The bug is that functorch has a hardcoded list of dispatch keys that it
zeros out. This list does not include ZeroTensor, because before
pytorch/pytorch#77132, the ZeroTensor key was
not between DynamicLayer{Front,Back}Mode.

*There is an exception for autocast and vmapmode, described in the next section.

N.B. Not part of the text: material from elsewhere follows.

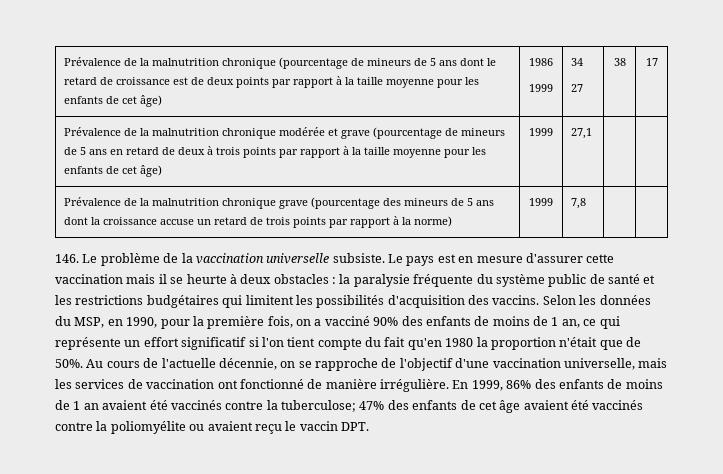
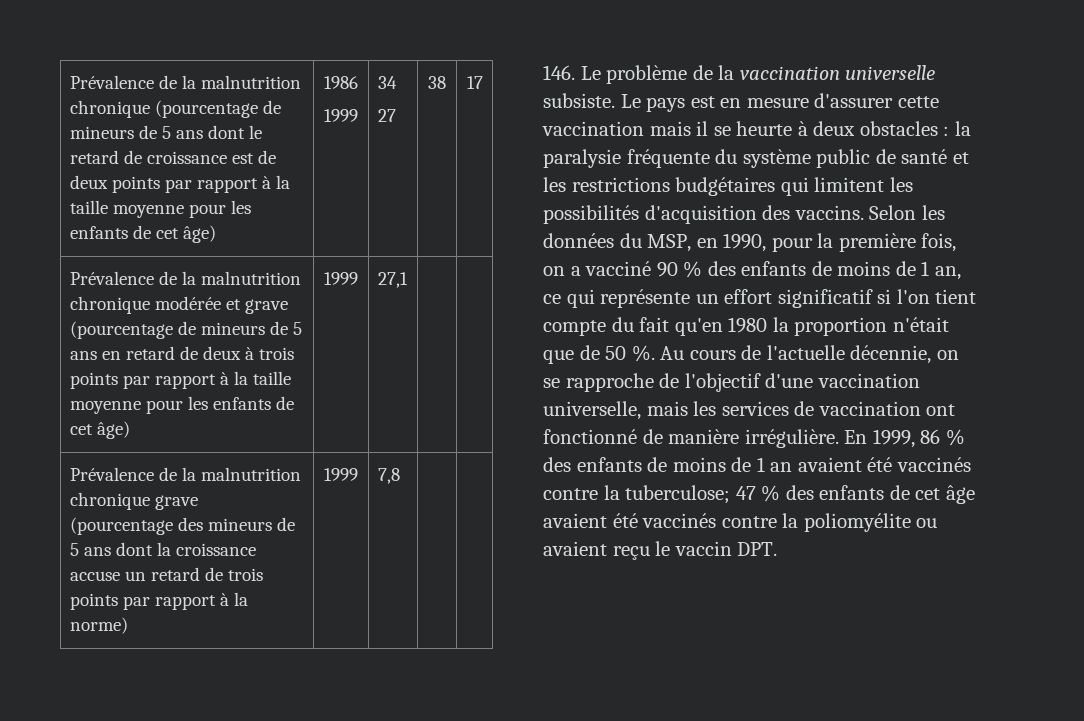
- Selon les données du MSP, en 1990, pour la première fois, on a vacciné 90% des enfants de moins de 1 an, ce qui représente un effort significatif si l'on tient compte du fait qu'en 1980 la proportion n'était que de 50%.
+ Selon les données du MSP, en 1990, pour la première fois, on a vacciné 90 % des enfants de moins de 1 an, ce qui représente un effort significatif si l'on tient compte du fait qu'en 1980 la proportion n'était que de 50 %.
- En 1999, 86% des enfants de moins de 1 an avaient été vaccinés contre la tuberculose; 47% des enfants de cet âge avaient été vaccinés contre la poliomyélite ou avaient reçu le vaccin DPT.
+ En 1999, 86 % des enfants de moins de 1 an avaient été vaccinés contre la tuberculose; 47 % des enfants de cet âge avaient été vaccinés contre la poliomyélite ou avaient reçu le vaccin DPT.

Change functorch to programmatically zero out keys between
DynamicLayerBackMode and DynamicLayerFrontMode, with the exception of
Autocast and VmapMode.

This means that in the future, if someone adds a dispatch key between
DynamicLayerBackMode and DynamicLayerFrontMode, we will (probably) be
handling it "correctly": the model for dispatch is:
- [functorch] -> [regular pytorch dispatcher]
- a key like ZeroTensor gets handled in the [regular pytorch dispatcher]
section.
- functorch transforms get handled in the [functorch] section.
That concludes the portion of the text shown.